On Curating Zu Doyang’s Solo Exhibition, Insect Eyes-The Origin of Sight
DO YANG ZU <INSECT EYES-The Origin of Sight>
Jan. 15th – Mar. 18th 2016
Savina Museum of Contemporary Art
Written by Kang Jae-hyun (Director of Exhibitions, Savina
Museum of Contemporary Art)
Korean-English Translation is supported by Ministry of Culture, Sports and Tourism and Korea Arts Management Service
Translated by Ewha Research Institute for Translation Studies
The title of photographer Do Yang Zu’s solo exhibition is Insect Eyes—The Origin of Sight. For the artist, the medium of photography has been a means to seek answers for the question of “how to see.” To see from a perspective other than the human eye, Zu expands his take on the world and reflects upon his inner world through a vast array of lenses. His previous works reveal that he has created a wide range of unique images that break from the conventional by distorting visible landscapes and circumscribing the world in the form of a circle. The artist’s multiple experiments with photographical and printing techniques, such as the use of both manual and automatic cameras, along with conventional and digital photo printing, not only present a source of aesthetic pleasure for the viewers but also a point of curiosity towards his method of photography. These works are the product of the artist’s scientific curiosity, imagination, and research on different perspectives towards the world. Do Yang Zu’s exhibition showcases not only his completed works of photography but also various installations illustrating the nature and principles of photography, as a new approach departing from the conventional form of exhibitions in order to delve into the artist’s innermost intentions and thoughts. The equipment from his studio has been moved into the exhibition hall to allow the audience a glimpse of the photographer’s work and experimentation processes, including his method of developing pictures using a diverse range of chemicals, films discarded after original development, and completed photographs. The corner of the exhibition hall transforms into the artist’s workroom, conjuring the fantastical image of an alchemist’s laboratory. The exhibition is arranged to lead the visitors to retrace the steps in the artist’s work, and subsequently question the basic principles of the act of “seeing” as opposed to viewing photography simply as an image.

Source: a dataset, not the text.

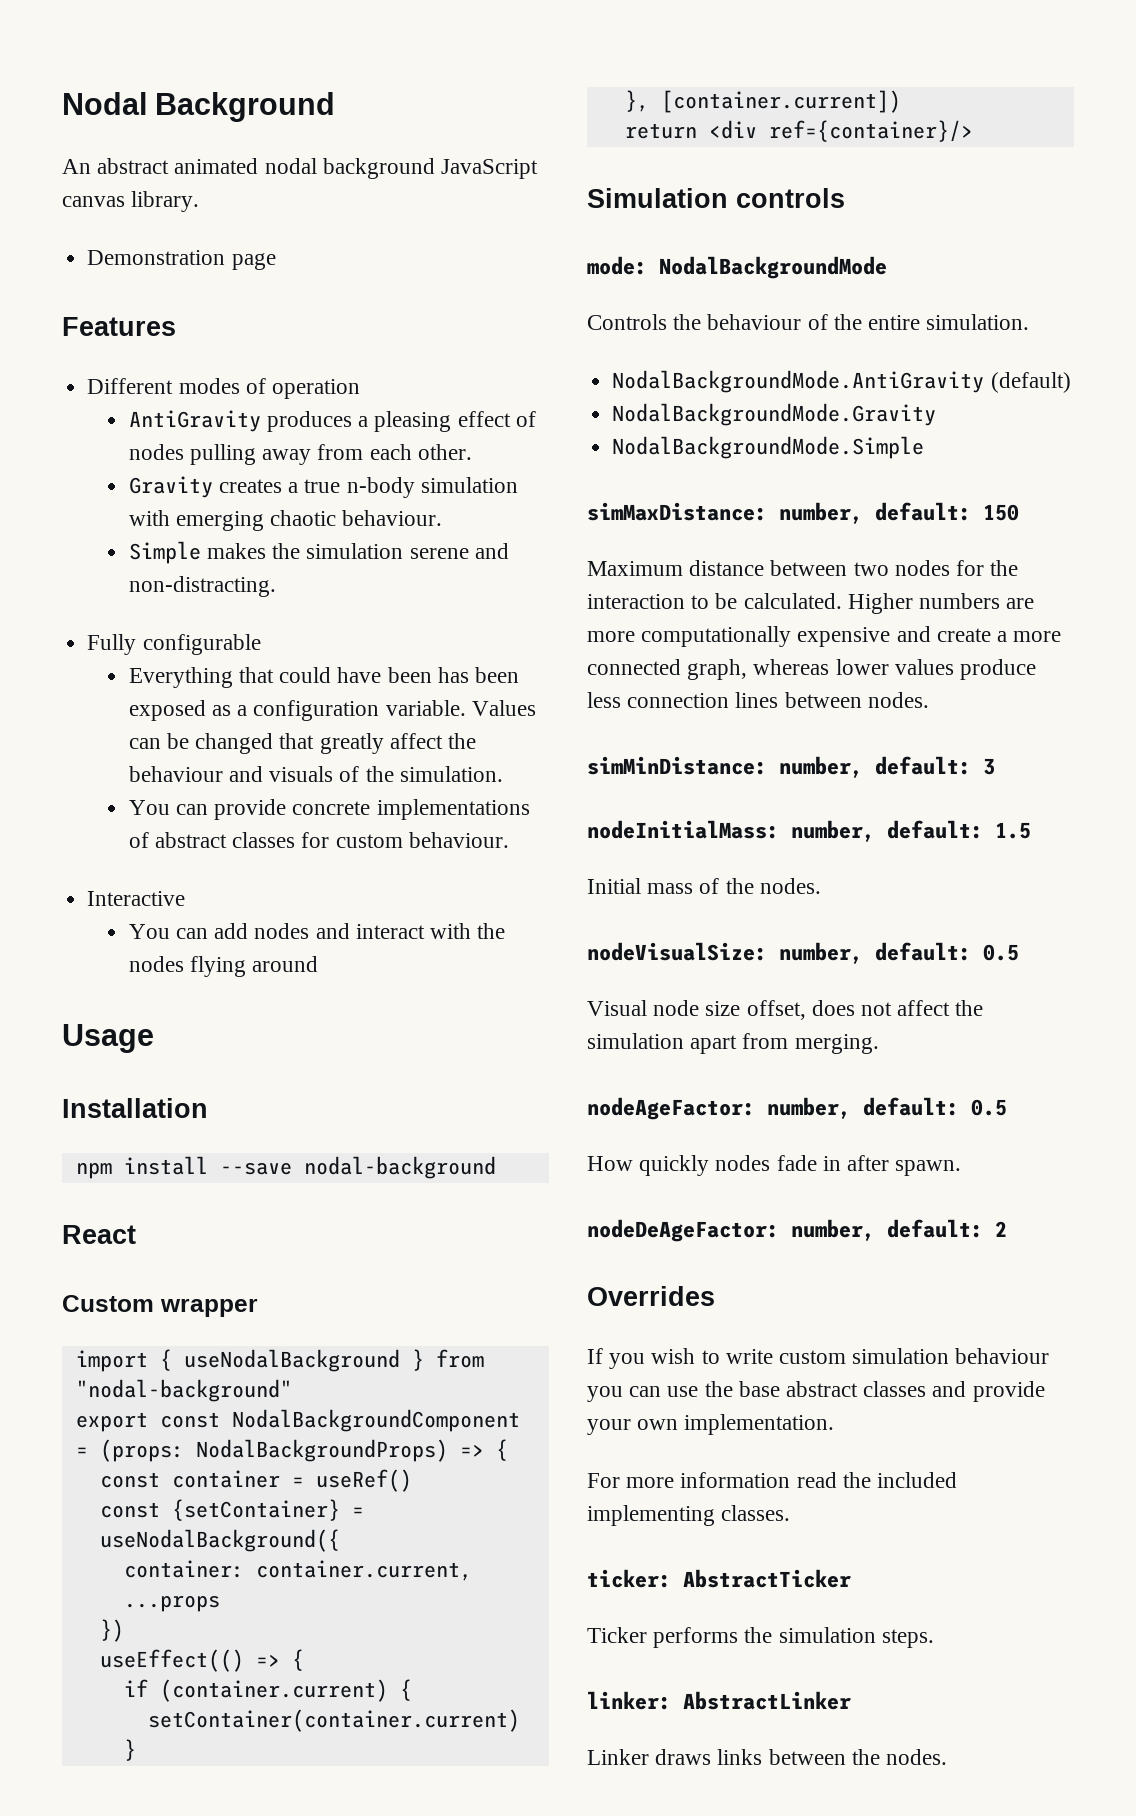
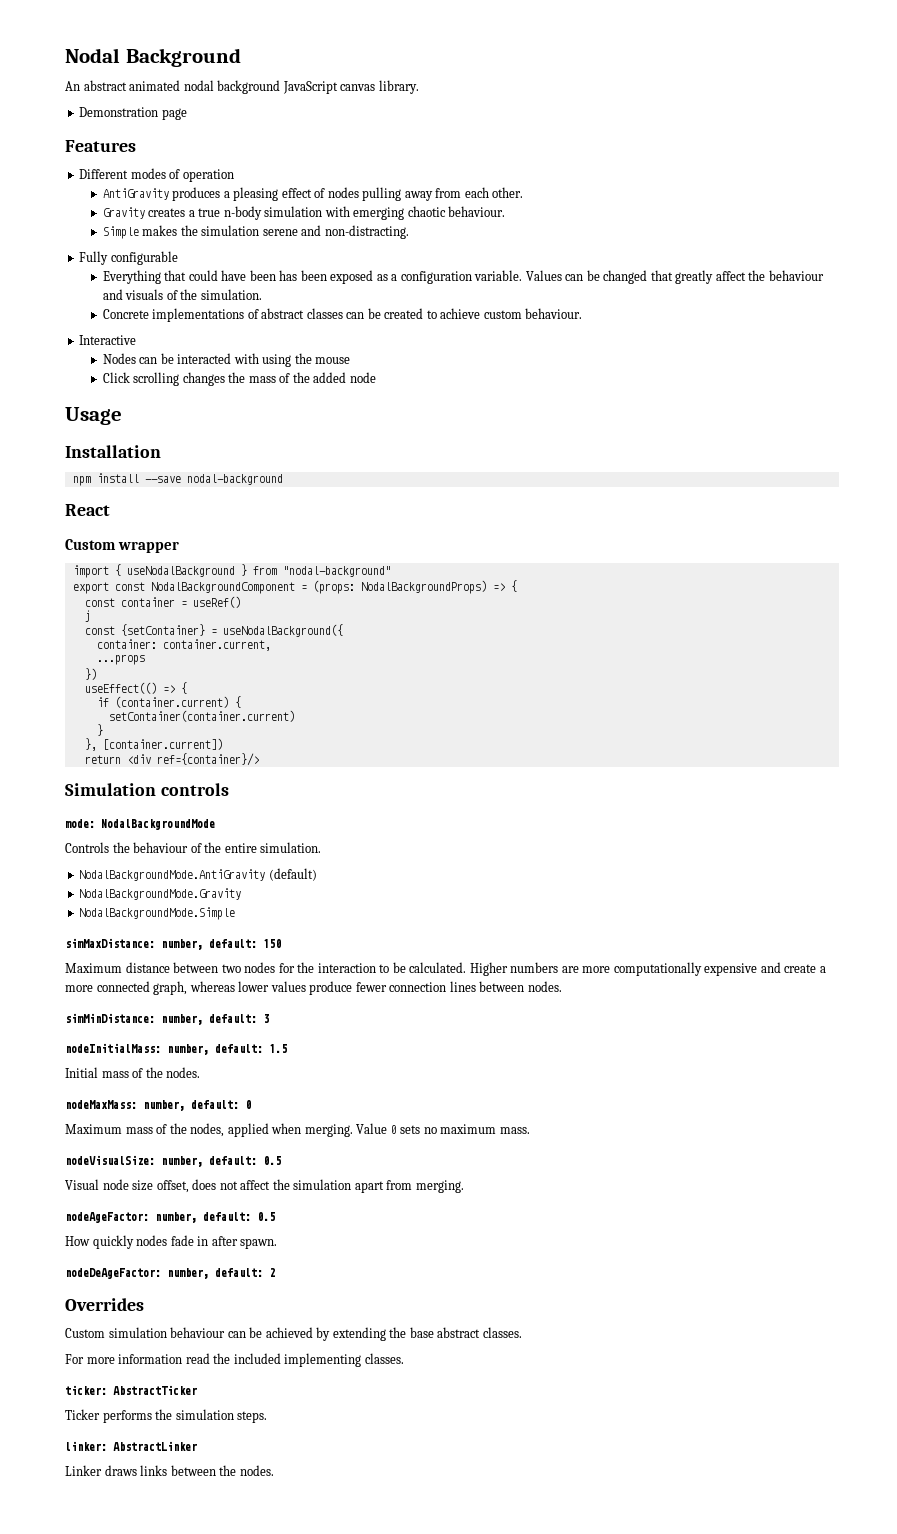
[128,799,530,820] [128,832,509,848] [87,891,186,906] [128,923,506,939] [128,956,319,977] You can provide concrete implementations of abstract classes for custom behaviour. // Interactive // You can add nodes and interact with the nodes flying around -> [102,308,583,322] [79,335,137,345] [102,353,351,367] [102,372,376,386] Concrete implementations of abstract classes can be created to achieve custom behaviour. // Interactive // Nodes can be interacted with using the mouse // Click scrolling changes the mass of the added node
(412, 1480) none -> [84,610,91,622] // j
[587,692,621,708] less -> [355,982,387,992] fewer
(821, 886) none -> [65,1100,251,1111] [65,1123,530,1137] // nodeMaxMass: number, default: 0 // Maximum mass of the nodes, applied when merging. Value 0 sets no maximum mass.
[587,1348,1050,1369] [587,1381,1045,1402] [587,1414,835,1435] If you wish to write custom simulation behaviour you can use the base abstract classes and provide your own implementation. -> [65,1327,522,1341] Custom simulation behaviour can be achieved by extending the base abstract classes.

Hexapoda III, C-Print, Kodak E100G, Handmade pinhole camera, 120x170cm, 2016
While preparing this exhibition, titled Insect Eyes, we consulted insect experts on the question of whether the world seen from the perspective of an insect truly reflects the insect’s viewpoint, as imagined by the artist. Three experts gave their insight on the methods through which insects perceive forms and colors, but they all agreed that it is impossible to know the exact answer without becoming an insect ourselves. Nonetheless, Do Yang Zu’s works provide an opportunity for the audience to liberate their line of sight from the preconceived perspective of humans that walk upright. Through his works, the audience is led to see downtown parks and the landscape of streets through the eyes of a miniscule creature and from very low or very high, thus experiencing a world unknown to humans. This exhibition is also significant in providing an educational experience in terms of photography as an opportunity to appreciate pictures as art forms, understand photographic principles, and the visual experience towards humankind and nature, as well as the realization of the sheer difference made in our perspectives towards the world by cameras, which were originally developed to bring us closer to nature. Furthermore, the compilation book of Do Yang Zu’s work, which is to be published along with the exhibition’s opening, is a rich archive of experiments conducted by the artist through the medium of photography based upon personal contemplation and observation. The Savina Museum has sought to host various interdisciplinary exhibitions over the last 20 years, and places the limelight on the artist Do Yang Zu for his interest and passion towards science, continued experimentation and theoretical research on the way we see things, and the flexible artistic attitude fostered by his open mind.